Across the records below, how many lines contain the string "SENTIR"? Give the number by itself.

*** Information given ***

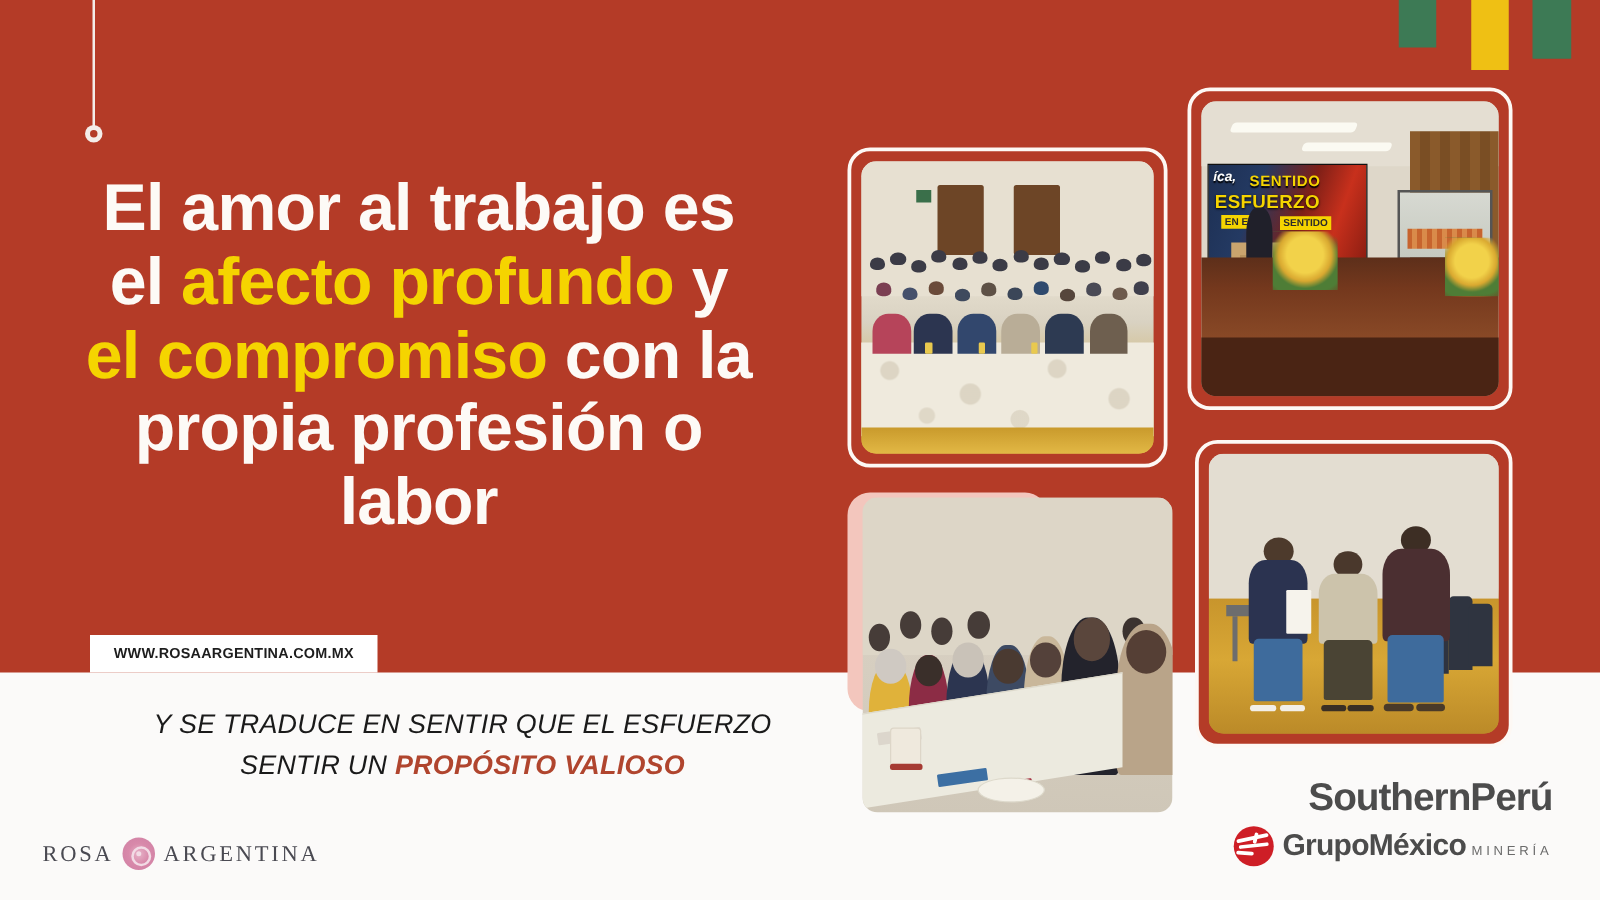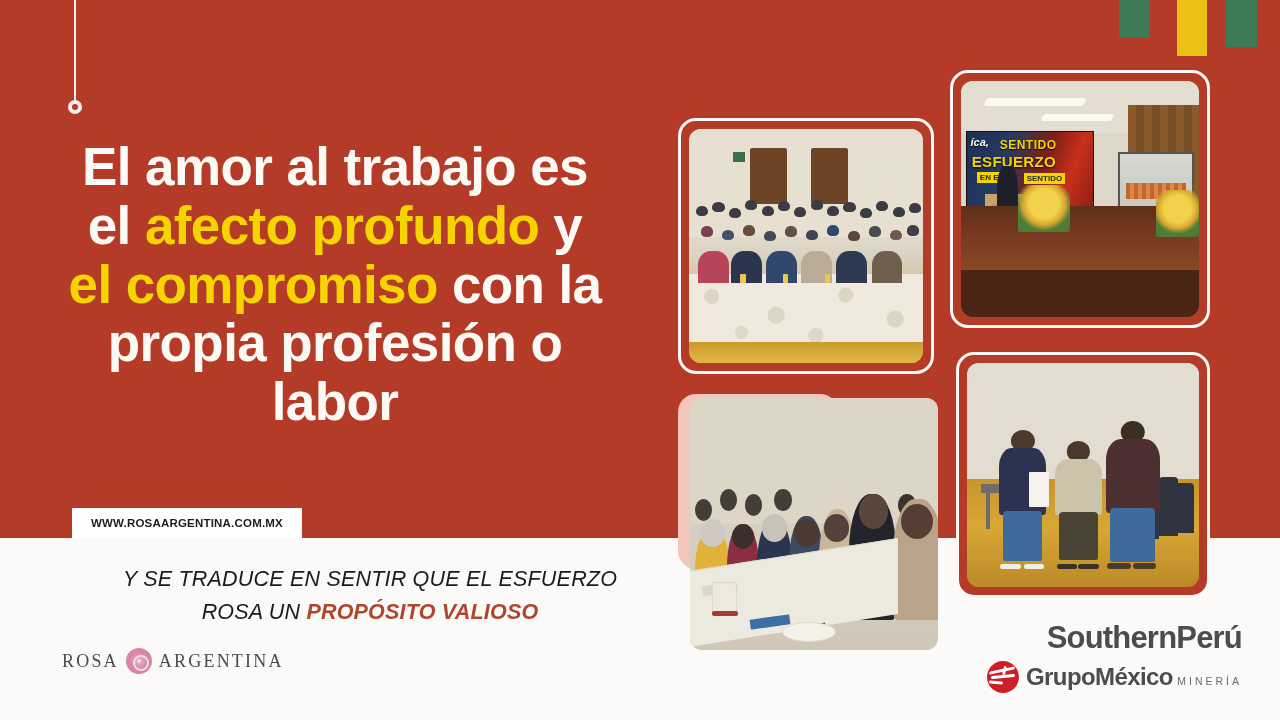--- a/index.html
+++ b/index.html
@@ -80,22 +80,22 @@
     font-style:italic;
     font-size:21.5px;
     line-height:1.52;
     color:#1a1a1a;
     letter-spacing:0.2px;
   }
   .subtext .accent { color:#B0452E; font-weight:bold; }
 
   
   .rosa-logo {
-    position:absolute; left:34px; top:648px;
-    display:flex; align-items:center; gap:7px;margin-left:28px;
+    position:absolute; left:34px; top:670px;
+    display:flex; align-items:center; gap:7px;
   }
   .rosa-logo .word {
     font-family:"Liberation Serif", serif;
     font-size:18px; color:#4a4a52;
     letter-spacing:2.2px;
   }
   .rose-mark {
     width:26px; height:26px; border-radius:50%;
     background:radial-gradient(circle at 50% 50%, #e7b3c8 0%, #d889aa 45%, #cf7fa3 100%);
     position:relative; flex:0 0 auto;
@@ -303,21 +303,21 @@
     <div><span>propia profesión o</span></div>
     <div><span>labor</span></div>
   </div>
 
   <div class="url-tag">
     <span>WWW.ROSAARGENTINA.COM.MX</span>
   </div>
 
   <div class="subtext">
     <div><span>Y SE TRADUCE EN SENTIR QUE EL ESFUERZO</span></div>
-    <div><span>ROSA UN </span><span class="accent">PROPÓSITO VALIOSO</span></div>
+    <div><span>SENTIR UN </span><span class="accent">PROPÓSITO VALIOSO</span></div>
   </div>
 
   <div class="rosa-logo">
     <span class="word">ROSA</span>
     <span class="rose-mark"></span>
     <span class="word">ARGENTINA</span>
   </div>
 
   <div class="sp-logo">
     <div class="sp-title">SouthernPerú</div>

*** End of Information given ***
*** Information given ***

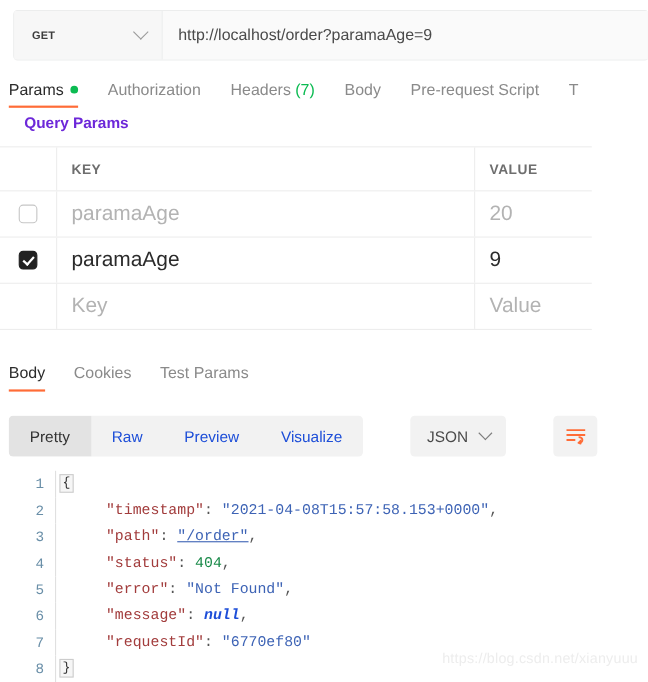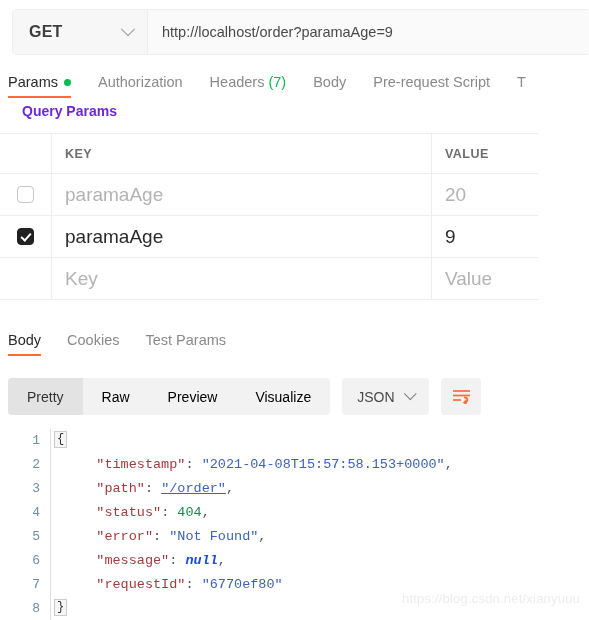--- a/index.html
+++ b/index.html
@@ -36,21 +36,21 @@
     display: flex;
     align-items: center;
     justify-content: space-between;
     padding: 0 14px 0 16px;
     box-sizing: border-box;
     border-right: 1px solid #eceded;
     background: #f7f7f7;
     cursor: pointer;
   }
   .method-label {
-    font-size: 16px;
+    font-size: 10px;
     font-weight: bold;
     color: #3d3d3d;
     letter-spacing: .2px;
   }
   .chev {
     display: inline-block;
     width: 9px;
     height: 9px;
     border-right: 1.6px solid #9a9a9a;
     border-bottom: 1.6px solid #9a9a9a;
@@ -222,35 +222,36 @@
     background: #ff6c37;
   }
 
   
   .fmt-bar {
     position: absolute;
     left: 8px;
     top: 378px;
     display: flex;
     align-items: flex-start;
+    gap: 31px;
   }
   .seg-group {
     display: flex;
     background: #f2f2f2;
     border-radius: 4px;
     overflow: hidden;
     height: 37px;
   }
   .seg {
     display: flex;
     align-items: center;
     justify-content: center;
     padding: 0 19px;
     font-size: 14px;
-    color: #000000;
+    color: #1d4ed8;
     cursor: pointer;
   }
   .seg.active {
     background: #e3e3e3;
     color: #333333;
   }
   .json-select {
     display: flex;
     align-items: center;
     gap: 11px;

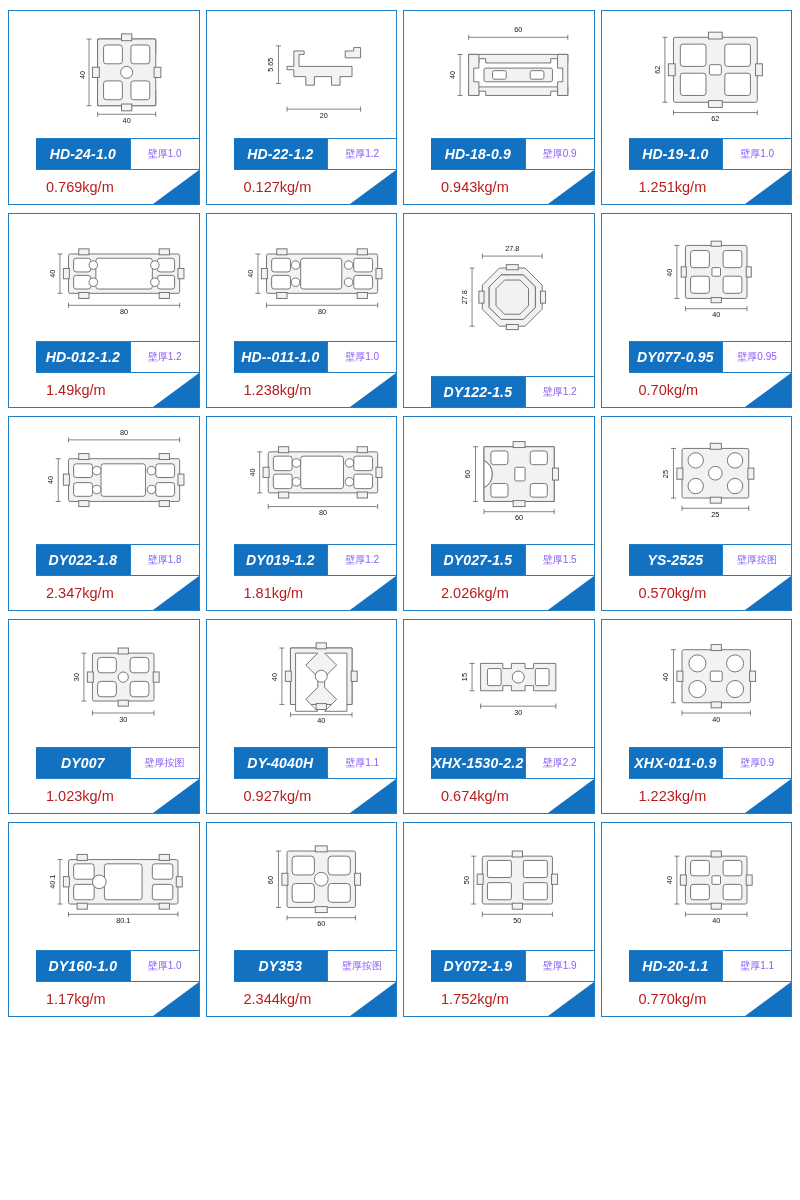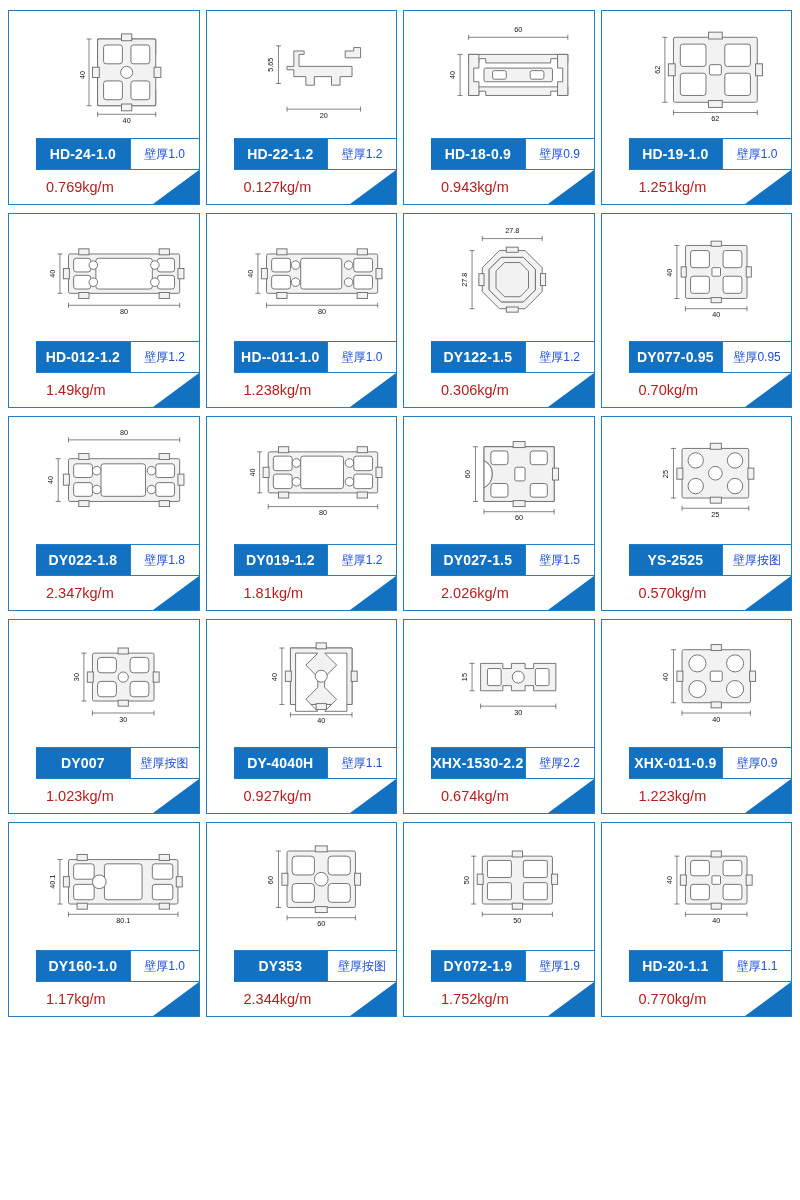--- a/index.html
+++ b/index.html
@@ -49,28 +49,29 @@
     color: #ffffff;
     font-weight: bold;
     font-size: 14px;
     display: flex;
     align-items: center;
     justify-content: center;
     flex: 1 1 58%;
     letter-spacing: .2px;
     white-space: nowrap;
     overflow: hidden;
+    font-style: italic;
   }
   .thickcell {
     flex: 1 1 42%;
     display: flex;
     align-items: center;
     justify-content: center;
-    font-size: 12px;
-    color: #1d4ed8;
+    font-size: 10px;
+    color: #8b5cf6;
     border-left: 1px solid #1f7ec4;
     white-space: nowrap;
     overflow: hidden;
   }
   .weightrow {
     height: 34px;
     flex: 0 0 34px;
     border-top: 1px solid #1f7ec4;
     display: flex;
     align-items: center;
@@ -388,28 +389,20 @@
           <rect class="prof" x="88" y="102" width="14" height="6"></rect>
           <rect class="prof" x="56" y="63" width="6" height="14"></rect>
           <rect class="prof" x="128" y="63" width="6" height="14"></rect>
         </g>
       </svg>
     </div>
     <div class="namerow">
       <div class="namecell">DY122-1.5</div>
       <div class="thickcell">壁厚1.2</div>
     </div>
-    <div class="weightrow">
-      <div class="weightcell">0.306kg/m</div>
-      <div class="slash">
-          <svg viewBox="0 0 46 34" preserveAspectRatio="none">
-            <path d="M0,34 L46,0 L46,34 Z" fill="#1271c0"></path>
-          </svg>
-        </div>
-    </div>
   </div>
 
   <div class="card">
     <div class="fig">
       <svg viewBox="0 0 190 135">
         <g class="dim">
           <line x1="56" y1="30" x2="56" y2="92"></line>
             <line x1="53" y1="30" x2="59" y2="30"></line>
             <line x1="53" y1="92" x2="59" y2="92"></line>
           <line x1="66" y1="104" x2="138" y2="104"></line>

*** End of Information given ***
*** Information given ***

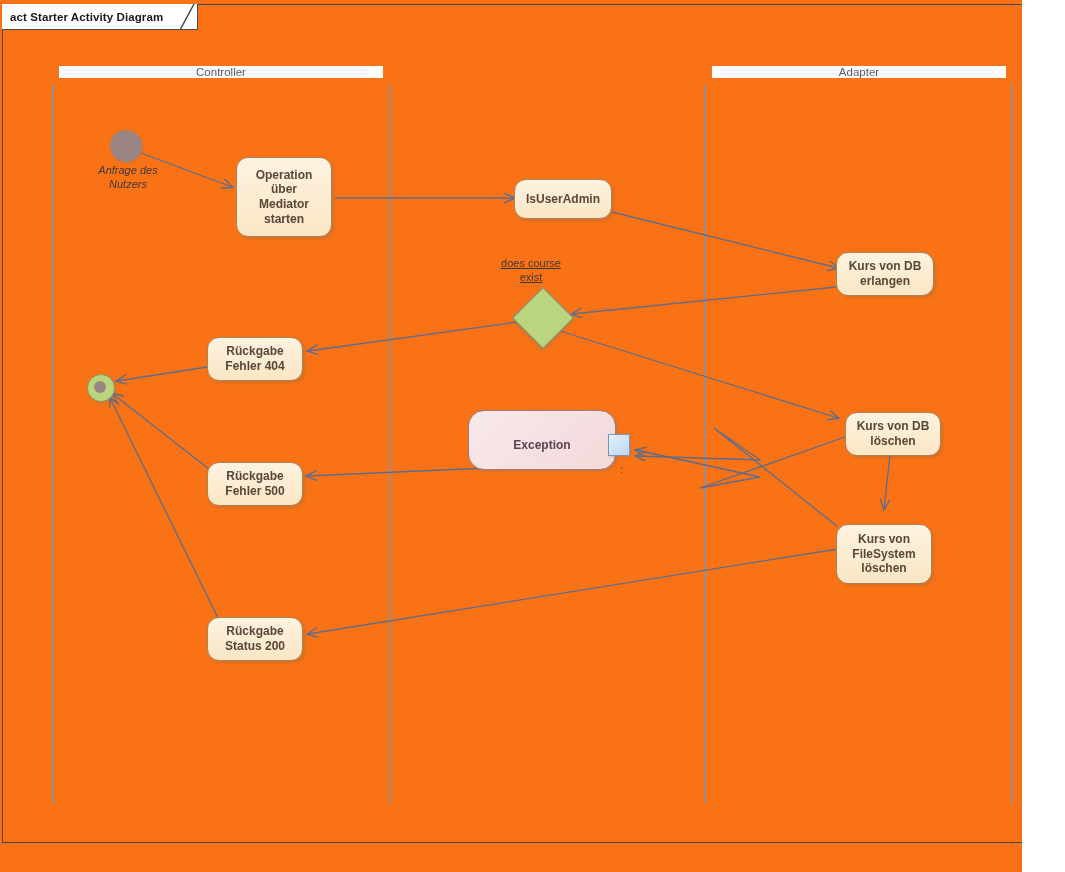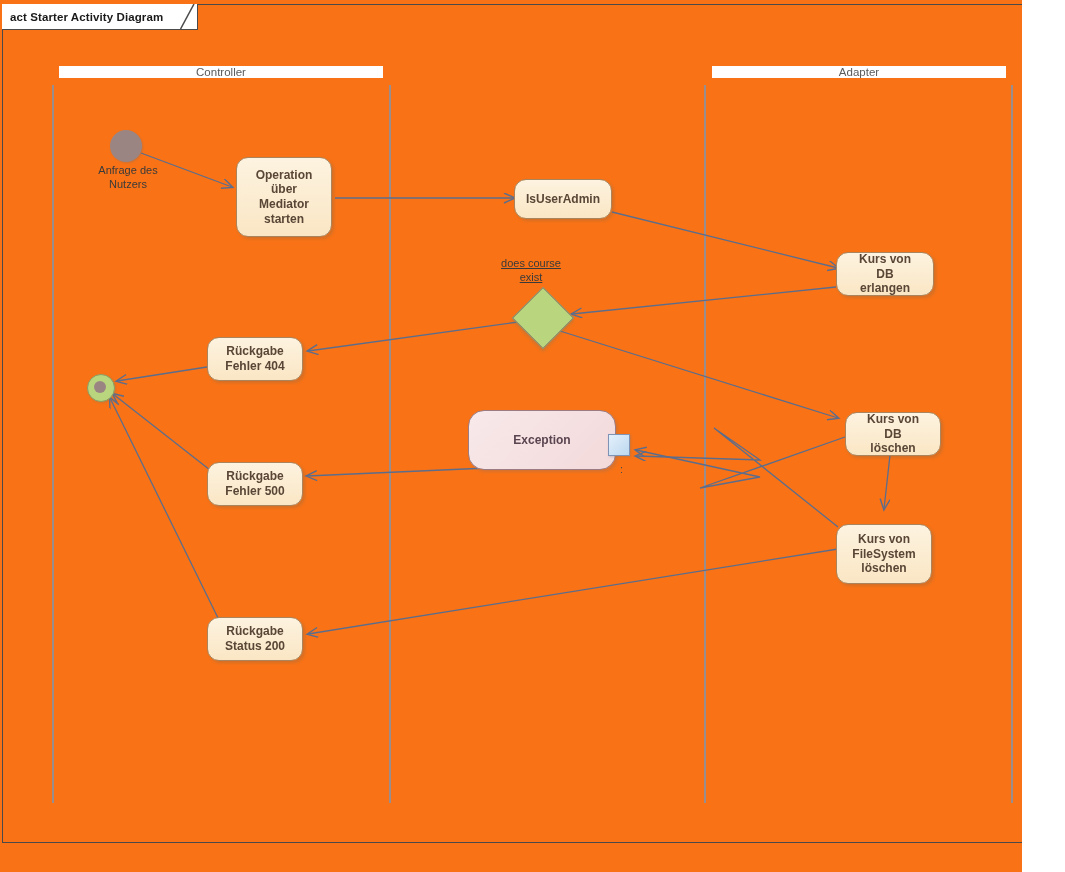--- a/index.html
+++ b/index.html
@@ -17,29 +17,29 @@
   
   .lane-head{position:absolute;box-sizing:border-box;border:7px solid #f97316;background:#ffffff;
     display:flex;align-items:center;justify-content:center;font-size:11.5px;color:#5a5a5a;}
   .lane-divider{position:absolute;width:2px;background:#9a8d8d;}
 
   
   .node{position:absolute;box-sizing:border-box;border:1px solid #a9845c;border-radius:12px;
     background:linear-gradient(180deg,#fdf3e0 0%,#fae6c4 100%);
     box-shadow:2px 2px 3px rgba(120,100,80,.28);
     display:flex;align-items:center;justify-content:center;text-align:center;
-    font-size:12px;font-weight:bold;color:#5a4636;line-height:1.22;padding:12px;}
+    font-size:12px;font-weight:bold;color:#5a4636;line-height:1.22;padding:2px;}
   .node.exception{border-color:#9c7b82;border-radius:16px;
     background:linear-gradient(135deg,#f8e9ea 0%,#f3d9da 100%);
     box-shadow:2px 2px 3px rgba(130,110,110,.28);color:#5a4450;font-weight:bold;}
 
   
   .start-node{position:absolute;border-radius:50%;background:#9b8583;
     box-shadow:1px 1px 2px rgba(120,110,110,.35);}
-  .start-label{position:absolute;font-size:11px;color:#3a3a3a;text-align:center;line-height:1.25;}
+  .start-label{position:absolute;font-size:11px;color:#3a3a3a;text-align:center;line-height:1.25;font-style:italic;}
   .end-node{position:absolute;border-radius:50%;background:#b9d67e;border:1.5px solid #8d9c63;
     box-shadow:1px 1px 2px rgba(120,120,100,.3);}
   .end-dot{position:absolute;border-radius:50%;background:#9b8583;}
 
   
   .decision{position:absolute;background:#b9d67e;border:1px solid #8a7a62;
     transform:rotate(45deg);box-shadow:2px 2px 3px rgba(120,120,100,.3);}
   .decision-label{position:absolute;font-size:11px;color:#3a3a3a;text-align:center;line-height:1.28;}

*** End of Information given ***

**Solution to the problem**
2